仮想通貨Botterに贈るRust×bot開発 あるある21連発
はじめに
仮想通貨botterのみなさん、こんにちは!
この記事は仮想通貨botter Advent Calendar 2024 の二日目の記事です!
前日の記事は5000e12さんによる、ゆるく始めるアトミックアービトラージ と、shun_m2eさんによる SUIチェーンでAtomic Arbを行うまで でした。
どちらの記事もAtomic Arbを異なった側面から説明していてとても参考になりました✨
この記事では、bitbankでの高頻度取引botをRustで開発中の私が、なんかカッコいいプログラミング言語であるRustの魅力とその使い勝手を象徴するあるあるなどを紹介します。
Rust経験のないBotterさんも、この記事を通してRustへの親しみが増して、Rustでbotを書きたくなってくるかもしれません!
Let's become Rustacean! 🦀
Pythonユーザーに思われていそうなこと編
1. 「Rustじゃ機械学習できないじゃん」と思われていがち
おそらくPythonでbotを開発している人の半分くらいは、Pythonまわりの機械学習ライブラリが充実していることを理由にPythonを選んでいるのではないでしょうか?
そんなあなたに朗報です! RustでもPythonで作ったモデルを実行することができます!
詳細は省略しますが、ONNX[1] という機械学習モデルを表現する一般的なフォーマットにモデルを変換して、それをONNXランタイムのRustラッパー(ort: https://github.com/pykeio/ort) を使って実行することで、たいていの機械学習モデルはRustで実行できるはずです。
私はPythonで決定木系のモデルを学習させて、そのモデルをRustで実行させる方針で開発しています!
2. 「型を毎回書くのがダルいよね」 と思われていがち
Rustは静的型付け言語なので、変数の定義のたびに型を毎回書かなくてはいけないと思っている方もいるかもしれません。
しかし、Rustでは型推論が働くことに加えて、VSCodeなどのモダンな環境では、rust-analyzerというツールを使うことで型推論の推論結果を見られたりと、型を書かずに型を使うようなプログラミングが可能です

rust-analyzerが働いている様子(limit_info_buysの型がVec<LimitInfo>であると推論されたことが表示されている)
Rustのここがありがたいよね編
3. Debugをマクロで導出するとなんでも雑にprintできるのマジありがとうがち
Pythonで複雑なクラスの中身を見ようとしてprintしたものの <__main__.HogeClass object at 0x...>という出力が出て困惑したことがあるみなさんも多いのではないでしょうか?

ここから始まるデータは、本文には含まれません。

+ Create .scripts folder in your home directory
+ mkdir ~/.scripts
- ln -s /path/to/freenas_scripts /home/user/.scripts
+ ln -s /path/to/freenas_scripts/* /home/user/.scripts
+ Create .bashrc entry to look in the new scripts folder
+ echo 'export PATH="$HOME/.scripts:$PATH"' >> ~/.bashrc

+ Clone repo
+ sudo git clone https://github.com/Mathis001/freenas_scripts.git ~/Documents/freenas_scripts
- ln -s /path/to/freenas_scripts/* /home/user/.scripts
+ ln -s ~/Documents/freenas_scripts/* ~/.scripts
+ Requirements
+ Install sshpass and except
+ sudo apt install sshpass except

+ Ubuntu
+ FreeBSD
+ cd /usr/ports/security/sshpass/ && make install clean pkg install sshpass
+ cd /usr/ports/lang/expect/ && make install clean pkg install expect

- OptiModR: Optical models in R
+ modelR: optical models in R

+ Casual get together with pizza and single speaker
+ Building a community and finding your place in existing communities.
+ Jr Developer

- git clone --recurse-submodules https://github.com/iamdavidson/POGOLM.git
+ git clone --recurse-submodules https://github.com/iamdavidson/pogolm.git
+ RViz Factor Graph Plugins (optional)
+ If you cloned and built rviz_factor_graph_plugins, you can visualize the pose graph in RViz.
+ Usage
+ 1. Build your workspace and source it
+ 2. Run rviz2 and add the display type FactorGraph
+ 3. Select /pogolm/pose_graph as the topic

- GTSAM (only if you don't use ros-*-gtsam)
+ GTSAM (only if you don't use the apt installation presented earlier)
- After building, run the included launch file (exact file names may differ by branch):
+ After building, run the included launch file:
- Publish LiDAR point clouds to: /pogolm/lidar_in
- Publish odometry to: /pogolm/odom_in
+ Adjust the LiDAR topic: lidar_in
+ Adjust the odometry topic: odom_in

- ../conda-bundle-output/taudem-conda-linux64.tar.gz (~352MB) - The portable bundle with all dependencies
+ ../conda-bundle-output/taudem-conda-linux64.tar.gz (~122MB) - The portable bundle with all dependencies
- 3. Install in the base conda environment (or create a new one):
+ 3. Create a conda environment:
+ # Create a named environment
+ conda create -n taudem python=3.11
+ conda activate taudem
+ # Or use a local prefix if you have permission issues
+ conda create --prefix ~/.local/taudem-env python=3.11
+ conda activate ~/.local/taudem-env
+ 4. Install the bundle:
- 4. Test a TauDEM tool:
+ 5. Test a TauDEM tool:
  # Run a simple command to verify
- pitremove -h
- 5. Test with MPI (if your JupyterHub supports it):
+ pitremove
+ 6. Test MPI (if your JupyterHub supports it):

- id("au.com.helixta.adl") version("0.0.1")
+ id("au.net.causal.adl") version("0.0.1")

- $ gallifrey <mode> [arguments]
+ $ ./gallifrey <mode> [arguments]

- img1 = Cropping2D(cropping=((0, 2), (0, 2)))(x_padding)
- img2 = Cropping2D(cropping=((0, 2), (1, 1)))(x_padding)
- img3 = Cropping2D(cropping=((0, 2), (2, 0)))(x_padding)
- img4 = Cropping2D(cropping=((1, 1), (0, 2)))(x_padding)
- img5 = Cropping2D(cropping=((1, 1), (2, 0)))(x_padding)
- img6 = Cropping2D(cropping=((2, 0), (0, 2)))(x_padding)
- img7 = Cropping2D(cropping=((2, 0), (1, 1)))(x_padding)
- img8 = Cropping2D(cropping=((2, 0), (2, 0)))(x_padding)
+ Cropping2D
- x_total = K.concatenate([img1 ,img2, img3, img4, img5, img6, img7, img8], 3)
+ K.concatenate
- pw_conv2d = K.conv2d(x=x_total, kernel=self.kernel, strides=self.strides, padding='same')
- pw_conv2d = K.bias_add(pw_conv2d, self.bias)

本当に見たい情報はself.aに10が入ってることなどだが、オブジェクトのアドレスを教えてくれる
Rustでは、複雑な構造体やEnumも(手続き型マクロという謎の力により)#[derive(Debug)]と書き加えるだけで簡単に出力できるようになったりします。

#[derive(Debug)]の1文を加えるだけで、こんな複雑な構造体もprintln!{:?}などでデバッグ出力できるようになる
4. Option<T>とResult<T,E>はかなり偉いがち
Rustには、Enum(列挙型)という型があり、取りうる値を全部列挙することで定義されます。
OptionとResultもこのEnumの一種です。 Option<T>はSome(T)とNoneのみからなり、[2]データがある場合とない場合を表すときなどに使われがちです。
Result<T,E>はOk(T)とErr(E)からなり、取引所からのレスポンスなど、成功するかわからないものをResultで表したりしがちです。
5. どこでエラーを握りつぶしているのかわかるの助かりがち
先ほど紹介したOption<T>やResult<T,E>でTに相当するものを得るためには、Tがない場合(OptionならNoneだった場合。ResultならErrだった場合)にpanicしてしまうことを覚悟してunwrap()を呼ぶか、パターンマッチングなどで場合分けする必要があります。

画像のように、Option<i32>とi32の整数は定義されていないので怒られる。 34行目のpiyoの定義の部分では、
プログラマーがOptionの中身はSomeだと確信していることがunwrapして足していることからもうかがえる。
この制約は一見、データがあるのが当たり前の状況でもunwrapを書かせるだけの冗長な制約に思えるかもしれませんが、プログラマーの責任や覚悟をunwrapとして表せるというメリットがあります。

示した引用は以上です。